2 Messages from John Cleese plus a link for anyone who wants to get the messages From John sent to their own e-mail account.

Here's the link:


The first one was sent: October 27, 2010

Dear, dear, dear, dear, dear friends, and also less costly friends: greetings.

We, the Minions of Jack Cheese, on this, the occasion of the Great One's birthday, have stepped in without hesitation, but nonetheless with some trepidation, to write this email to you, his adoring and adorable fans.
As Minions, our normal role is straightforward. We lurk beneath the mighty Cheese's desk, avoiding the huge feet, the good knee and the plastic one, waiting patiently to collect his words as they are discarded (thankfully, this is a frequent occurrence) and tumble to the floor, in order to recompile them later into some kind of useful end result.

We organise the Cheese's cuttings carefully, cross-referencing them both alphabetically and thematically. That way, when the old fellow goes walkabout, the output keeps coming. It doesn't matter to us whether the words we expertly recycle come from his next screenplay, his re-drafting of the entire global socio-political system along ecologically sustainable lines, or his extensive wine shopping list. As long as it has words on it, we'll use it. Nothing is wasted.
it was a close call
Sensitive to the value of the ancient Cheese's verbal and conceptual meanderings, we keep the entire archive safe, guarded extremely carefully at a lawyer-proof location deep in "the woods" wrapped in several layers of felt, in a hand-crafted cedarwood box, tied up with a taffeta ribbon. It's a neat system, and we're proud of it.

However, some months back, we noticed a problem.

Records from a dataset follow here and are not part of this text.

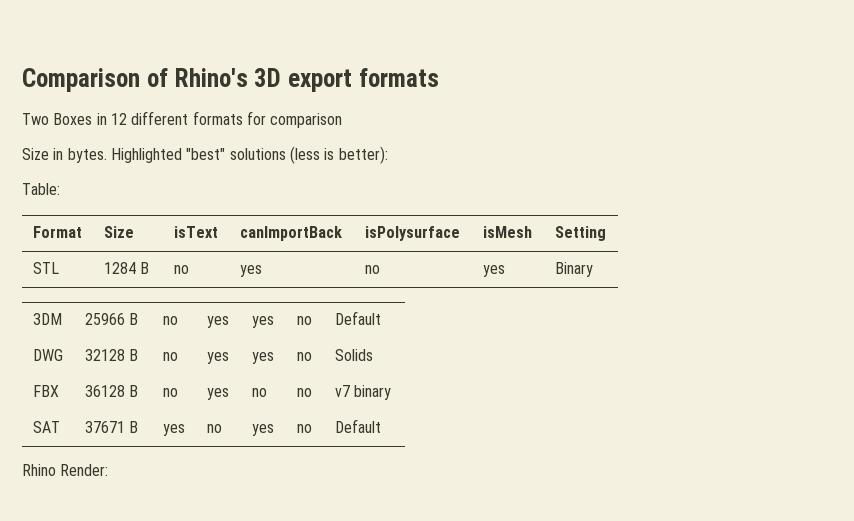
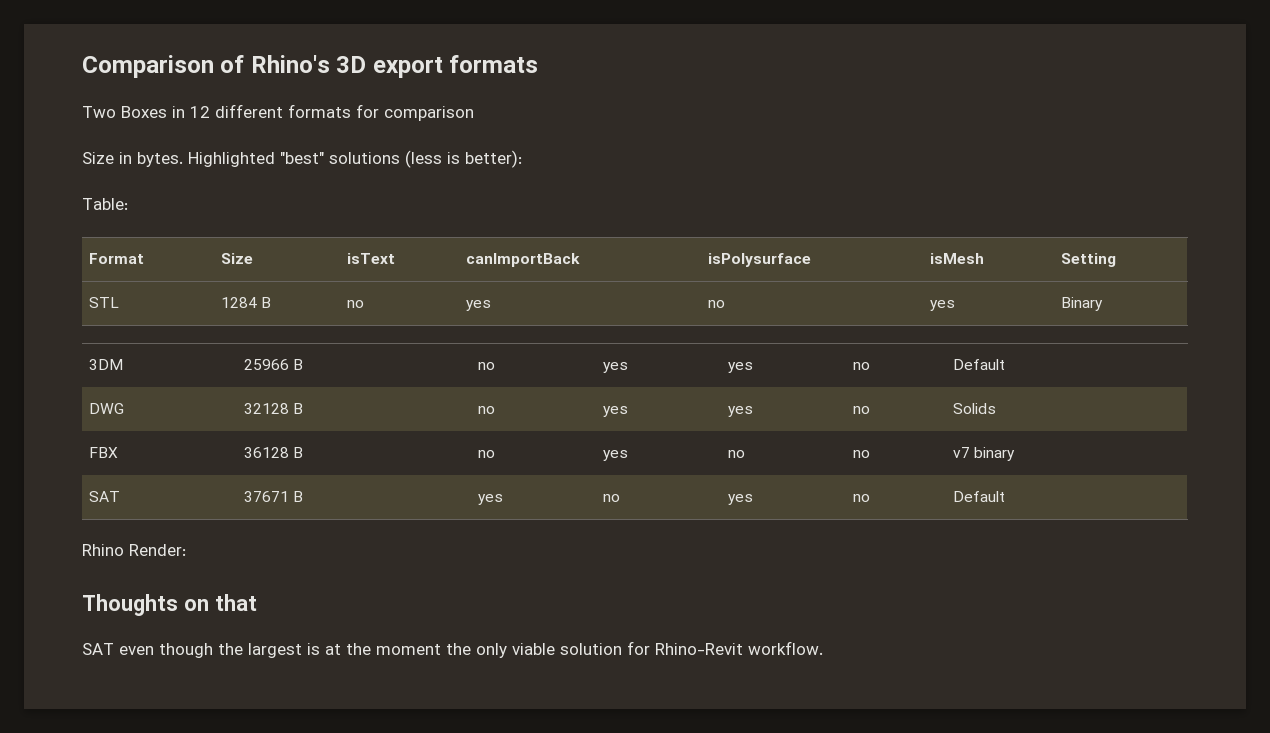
+ Thoughts on that
+ SAT even though the largest is at the moment the only viable solution for Rhino-Revit workflow.

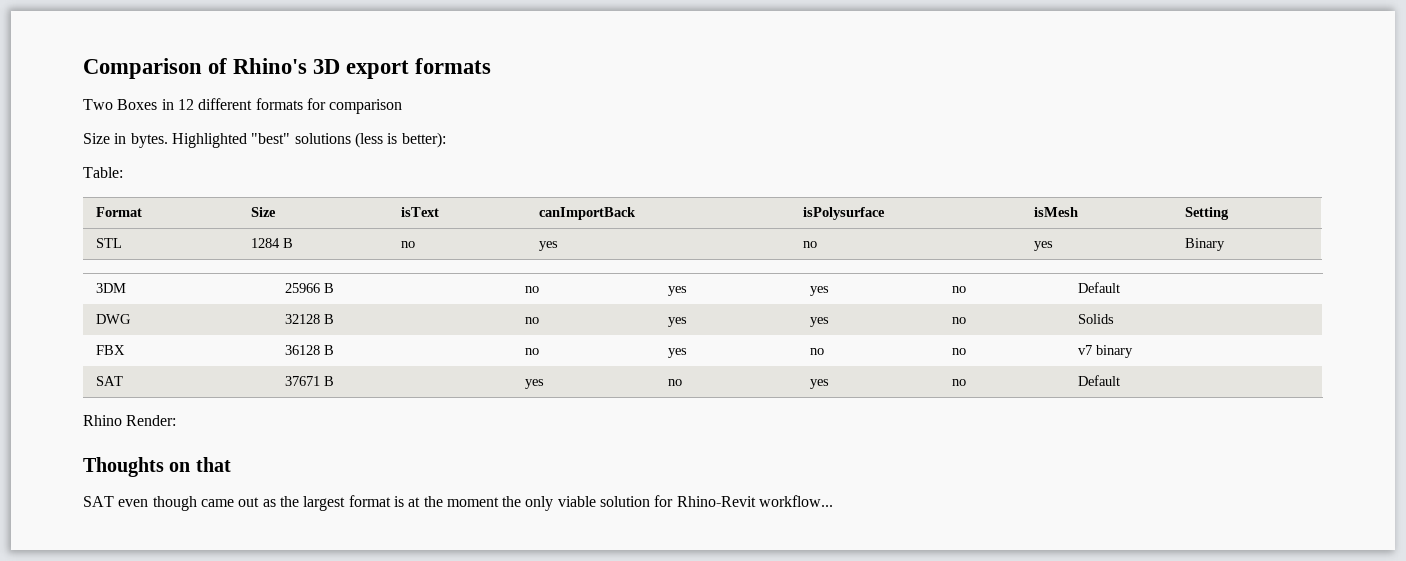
- SAT even though the largest is at the moment the only viable solution for Rhino-Revit workflow.
+ SAT even though came out as the largest format is at the moment the only viable solution for Rhino-Revit workflow...

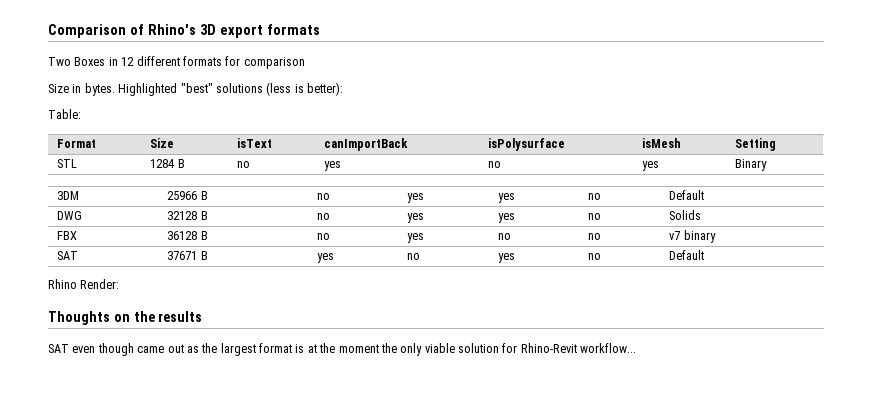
- Thoughts on that
+ Thoughts on the results

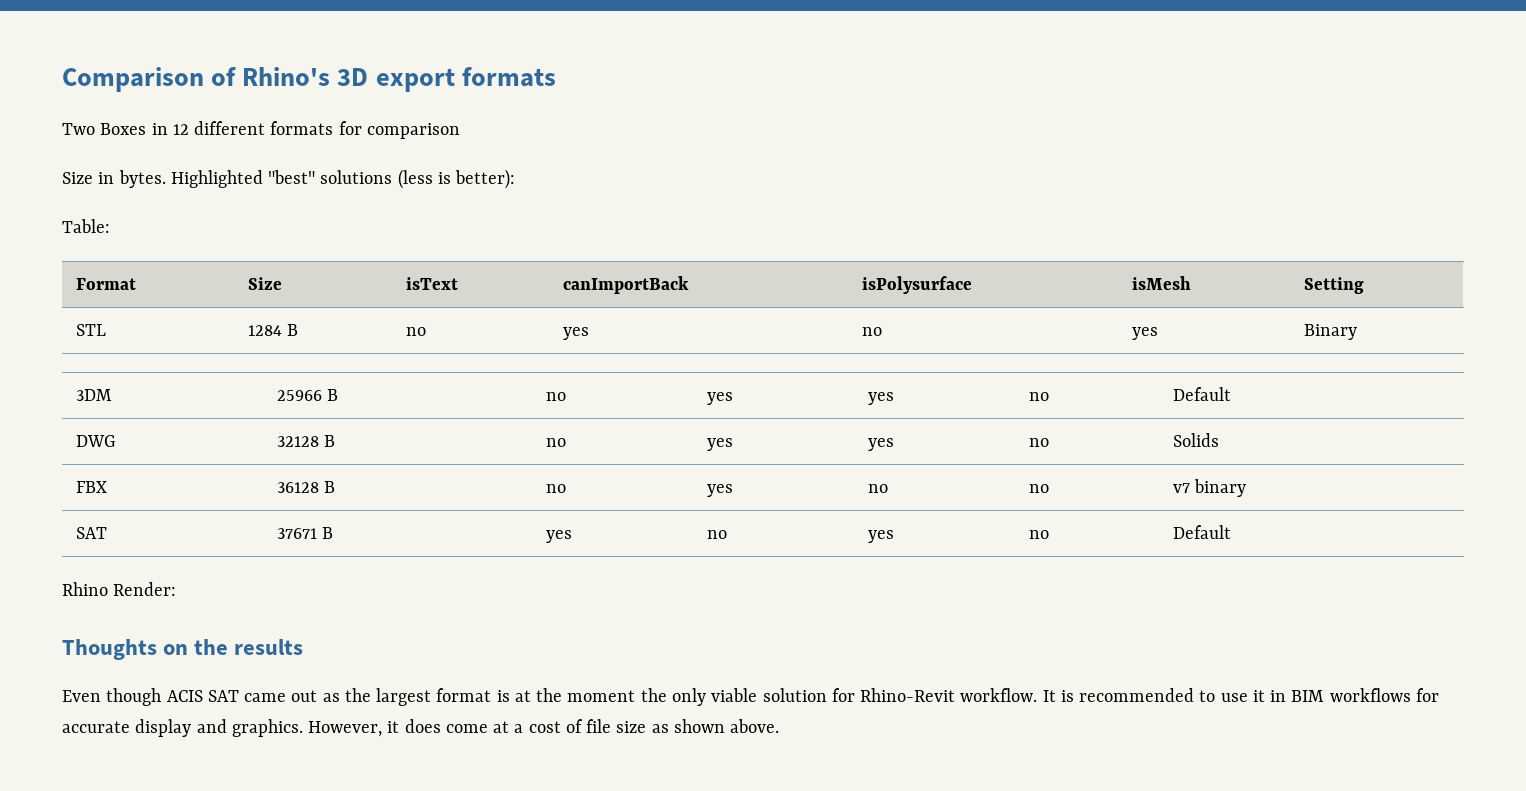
- SAT even though came out as the largest format is at the moment the only viable solution for Rhino-Revit workflow...
+ Even though ACIS SAT came out as the largest format is at the moment the only viable solution for Rhino-Revit workflow. It is recommended to use it in BIM workflows for accurate display and graphics. However, it does come at a cost of file size as shown above.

As we Minions carried out our usual lowly tasks, collecting and filing discarded words, we could see that things were not quite right. Certain loaded phrases were appearing which did not ring true, and so, being small and scarcely noticeable, we were able to run discreet system checks.
Jack's body parts were being replaced as he was losing them - mostly teeth and hair. This in itself was nothing new, but we became concerned about the quality of the replacement parts and so it proved, quite rightly so.

We were truly shocked by our findings. It turned out that JC's first replacement tooth

was in fact an advanced remote control device with microscopic wires leading directly into his brain. The second tooth was a hardware tune up in order to more fully exercise power over his thinking!
That awful episode in Canada came about after a romantic dinner when it was found that if you held John in a particular grip, he would lose signal and begin to power down in a most distressing way. It took two days to reboot him.

To cut a long story short: our beloved Cheese was slowly being turned into an android. Once we realised this, things began to make sense.

We discovered John was the victim of an evil plot, hatched in a laboratory, somewhere deep beneath a nasty desert in a reprehensibly governed country. The scope of their ambition was breathtaking: the world's tallest living comedian from Weston-super-mare was to become a trojan horse, his huge influence ruthlessly exploited, ultimately destroying all comedy everywhere, from the inside.

We Minions could not let Them win! So, we came up with an emergency plan. John's knee had to be replaced

- this was the beginning of our fightback and rescue.

At great personal risk, and with extraordinary bravery, Garry switched the phoney knee - which would have prevented all Silly Walks from happening everywhere - with a good one, which simply aids walking.

But we also went further: as John was under the surgeon's knife, we grafted his own thoughts, via our extensive database of his words, back into his majestic, slumbering consciousness.
We are so happy that we've completely restored the old man in time for his 71st birthday.

We can now report that, as he continues on his endless world tour, our conceptual nanobots have done their work, and our replacement replacement parts are once again entirely within his control.

So, John Marwood Cleese, happy birthday! You, above all, have given us a license to send up pompous behaviour wherever it may lurk, to be as rude to authority as we like, to be publicly and uninhibitedly profane, to be unabashedly intellectual, to be shamelessly silly, to be honest about our vanities, and to fully appreciate what untrammeled joy there is in nonsense.

Many Happy Returns! And, steer clear of magnets.

Your Loyal Minions.

The second one was sent to me on November 29, 2010

Is it running? Here's the microphone, text appears right on the screen. Excellent. OK then.

Dear Friends, My Dear Friends, no that's wrong. I'll start again.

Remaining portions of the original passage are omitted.